The Government’s unflagged shift from a developer-led system to a plan-led regime was not without risk but developers have accepted it is a reality they must deal with — ie, projects in designated areas. There is only one designated maritime area plan, off the south coast. They are needed for the southwest, west and off the Shannon estuary.

The Cop28 decision to triple renewables by 2030 is welcome but the climate issue and problems in scaling up can be an emotional rollercoaster, swinging from outrage to cautious optimism, she says. “If you’re a developer you have to believe the problems will and can be overcome.”

Governance issues

Dr Mark White, whose background is in marine development, including energy, and was laterally director of enterprise with Údarás na Gaeltachta, believes structural weaknesses in “permanent government” are hampering progress. Key departments are inadequately resourced, he says, while there is an absence of a one-stop-shop for offshore wind projects.

There needs to be an offshore wind tzar sitting in the Taoiseach’s department with executive responsibility to deliver policy. This driver must be “of the system” to be effective. White adds: “Government departments are happy to say, ‘not my bag’ — someone else’s problem.”

“The Department of Environment and Climate has overseen onshore wind development, in effect to supply domestic needs on a utility basis, but with floating wind likely to be a tradable commodity internationally — and therefore something for Enterprise Ireland, IDA Ireland and Údarás na Gaeltachta to support — it is still a big driver of energy independence, and of opportunities to facilitate growth in traditional sectors like agriculture and IT. And [it] should remain under the department’s remit,” he adds.

Meanwhile, Mara should not be in the Department of Housing. “For all sorts of reasons, not least the conflicts with the National Parks & Wildlife Service and county councils, its natural home is in the Department of Environment and Climate.”

The Department of Transport has a policy of not grant-aiding ports so there is slow progress on their development for offshore renewables when a highly ambitious, speedy path is needed, he added.

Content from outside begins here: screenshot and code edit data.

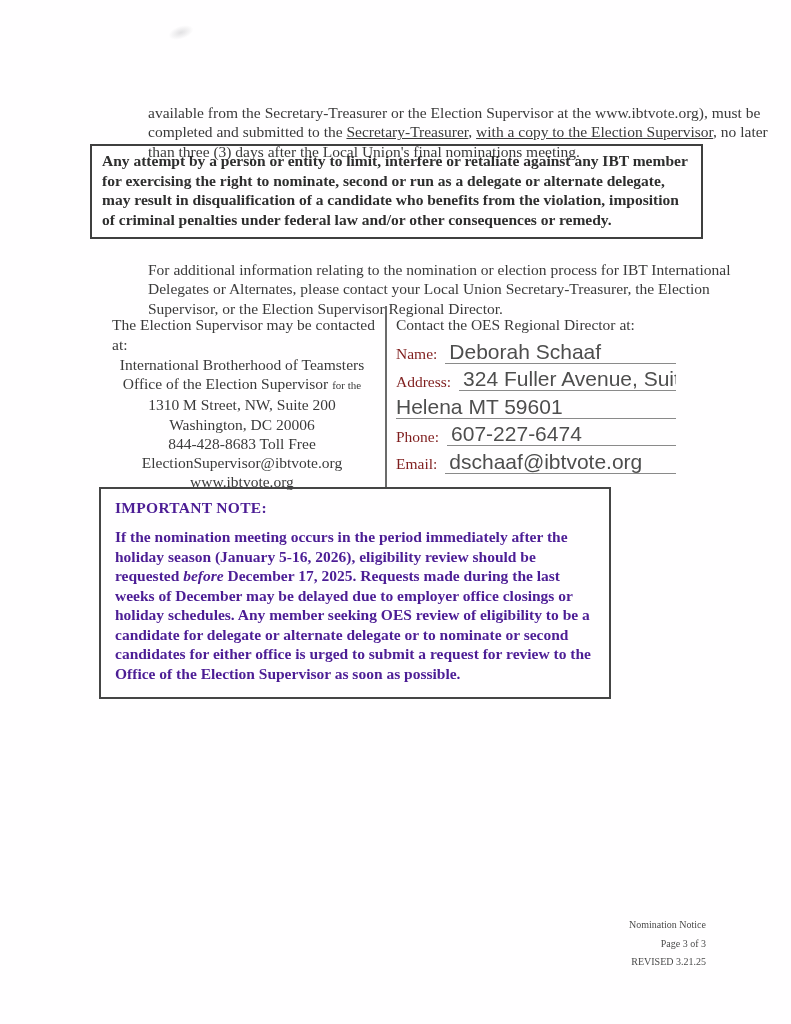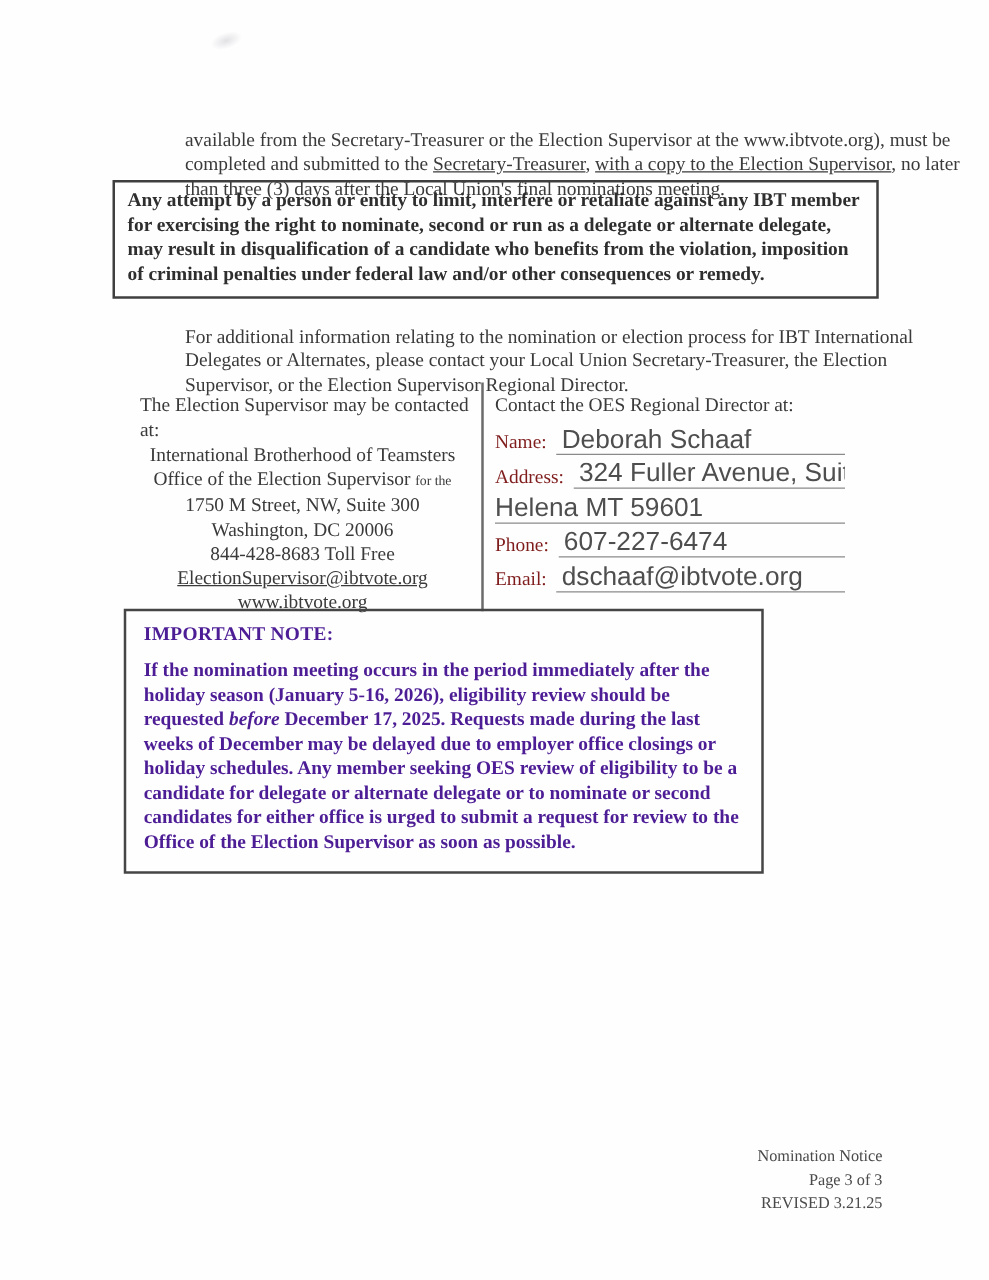--- a/index.html
+++ b/index.html
@@ -42,21 +42,21 @@
   .lc-heading{
     position:absolute;left:112px;top:315px;width:270px;
     font-size:15.5px;line-height:19.5px;
   }
   .office{
     position:absolute;left:102px;top:355px;width:280px;
     font-size:15.5px;line-height:19.2px;text-align:center;
   }
   .office .small{font-size:11px;}
   .office a, .email-link{
-    color:#3a3a3a;text-decoration:underline;cursor:pointer;
+    color:#3a3a3a;cursor:pointer;
   }
   .rc{
     position:absolute;left:396px;top:315px;width:280px;
     font-size:15.5px;line-height:19.5px;
   }
   .rc-heading{margin-bottom:8px;}
   .frow{
     display:flex;align-items:flex-end;
     margin-bottom:6.5px;min-height:19px;
   }
@@ -79,21 +79,21 @@
   .note-title{
     font-weight:bold;font-size:15.5px;letter-spacing:0.3px;
   }
   .note-body{
     margin-top:10px;
     font-weight:bold;font-size:15.5px;line-height:19.5px;
   }
   .note-body em{font-style:italic;}
   .footer{
     position:absolute;right:85px;top:916px;
-    text-align:right;font-size:13px;line-height:18.5px;color:#4a4a4a;
+    text-align:right;font-size:10px;line-height:18.5px;color:#4a4a4a;
   }
 </style>
 </head>
 <body>
 
 <div class="page">
 
   <div class="artifact"></div>
 
   <p class="para p1"><span>available from the Secretary-Treasurer or the Election Supervisor at the www.ibtvote.org), must be completed and submitted to the </span><span class="uline">Secretary-Treasurer</span><span>, </span><span class="uline">with a copy to the Election Supervisor</span><span>, no later than three (3) days after the Local Union's final nominations meeting.</span></p>
@@ -109,21 +109,21 @@
   <div class="divider"></div>
 
   <div class="lc-heading">
     <span style="display:block">The Election Supervisor may be contacted</span>
     <span style="display:block">at:</span>
   </div>
 
   <div class="office">
     <div>International Brotherhood of Teamsters</div>
     <div><span>Office of the Election Supervisor</span> <span class="small">for the</span></div>
-    <div>1750 M Street, NW, Suite 300</div>
+    <div>1310 M Street, NW, Suite 200</div>
     <div>Washington, DC 20006</div>
     <div>844-428-8683 Toll Free</div>
     <div><span class="email-link">ElectionSupervisor@ibtvote.org</span></div>
     <div>www.ibtvote.org</div>
   </div>
 
   <div class="rc">
     <div class="rc-heading">Contact the OES Regional Director at:</div>
     <div class="frow">
       <span class="flabel">Name:</span>

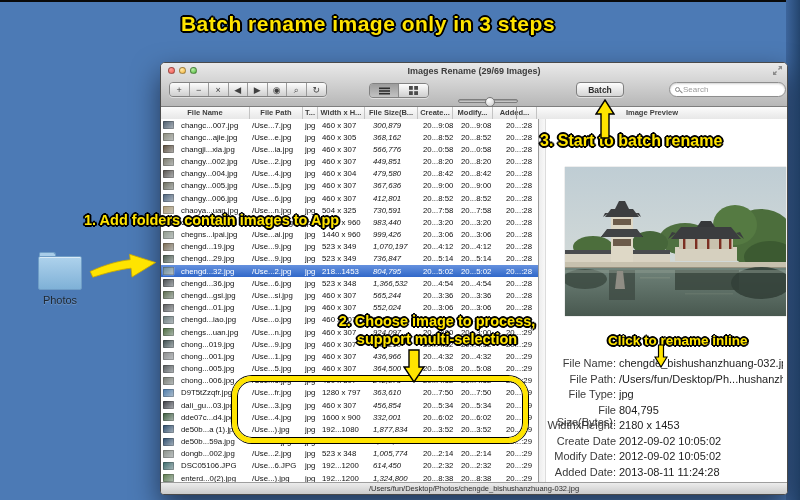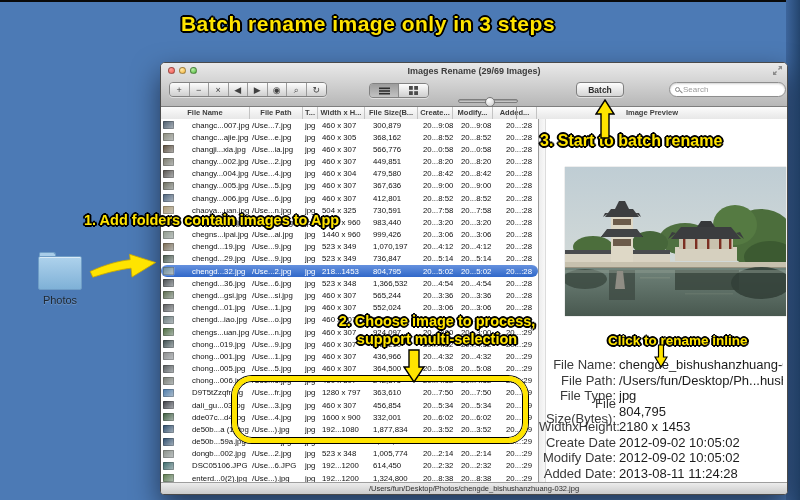--- a/index.html
+++ b/index.html
@@ -92,37 +92,37 @@
   .hcell { border-right:1px solid #c3c3c3; font-size:7.5px; font-weight:bold; color:#3d3d3d;
     text-align:center; line-height:11px; overflow:hidden; white-space:nowrap; }
   .preview-head { position:absolute; left:355px; top:0; right:0; height:100%; text-align:center;
     font-size:7.5px; font-weight:bold; color:#3d3d3d; line-height:11px; border-left:1px solid #9b9b9b; }
 
   
   .list { position:absolute; left:0; top:56px; width:377px; height:365px; background:#fff;
     display:flex; flex-direction:column; overflow:hidden; }
   .trow { flex:1 1 0; display:grid; grid-template-columns:89px 53px 15px 47px 53px 35px 40px 44px;
     align-items:center; font-size:7.8px; color:#101010; white-space:nowrap; }
-  .trow.sel { background:linear-gradient(#6591de,#3068c9); color:#fff;border-radius:6px; }
+  .trow.sel { background:linear-gradient(#6591de,#3068c9); color:#fff; }
   .c { overflow:hidden; }
-  .c.name { display:flex; align-items:center; padding-left:2px; gap:18px; }
+  .c.name { display:flex; align-items:center; padding-left:2px; gap:7px; }
   .thumb { flex:0 0 auto; width:11px; height:8px; border-radius:1px;
     box-shadow:inset 0 0 0 .5px rgba(0,0,0,.4), 0 0 0 .5px rgba(255,255,255,.35); }
   .c.path { padding-left:2px; } .c.type { padding-left:2px; } .c.dims { padding-left:4px; }
-  .c.size { padding-left:8px; } .c.cr { padding-left:5px; } .c.mo { padding-left:8px; } .c.ad { padding-left:13px; }
+  .c.size { padding-left:8px;font-style:italic; } .c.cr { padding-left:5px; } .c.mo { padding-left:8px; } .c.ad { padding-left:13px; }
 
   
   .preview { position:absolute; left:377px; top:56px; right:0; height:365px; background:#fff;
     border-left:1px solid #9b9b9b; }
   .pv-scroll { position:absolute; left:0; top:0; width:7px; height:100%;
     background:linear-gradient(to right,#ededed,#f8f8f8); border-right:1px solid #dcdcdc; }
   .photo { position:absolute; left:26px; top:48px; width:221px; height:149px;
     box-shadow:0 0 1px rgba(0,0,0,.4); }
   .details { position:absolute; left:0; top:238px; right:4px; }
-  .drow { display:flex; height:15.5px; align-items:center; font-size:13px; }
+  .drow { display:flex; height:15.5px; font-size:11px; }
   .dlabel { width:77px; text-align:right; color:#3a3a3a; flex:0 0 auto; }
   .dvalue { margin-left:3px; color:#1c1c1c; white-space:nowrap; overflow:hidden; }
 
   
   .statusbar { position:absolute; left:0; bottom:0; width:100%; height:12px;
     background:linear-gradient(#ececec,#cbcbcb); border-top:1px solid #9e9e9e;
     border-radius:0 0 3px 3px; text-align:center; font-size:7.5px; color:#2f2f2f; line-height:11px; }
 </style>
 </head>
 <body>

All told, White says the Government and public servants need to make clear priority decisions — what’s important in the context of the big picture of accelerating climate change and of our energy independence versus “what are very minor [in many cases non-existent] local negatives”.

Not doing that is tinkering at edges and killing progress, he says. “They need to be empowered to make decisions for ‘the greater good’. They should have an evidence base to stand over such decisions but be enabled to get on with it.”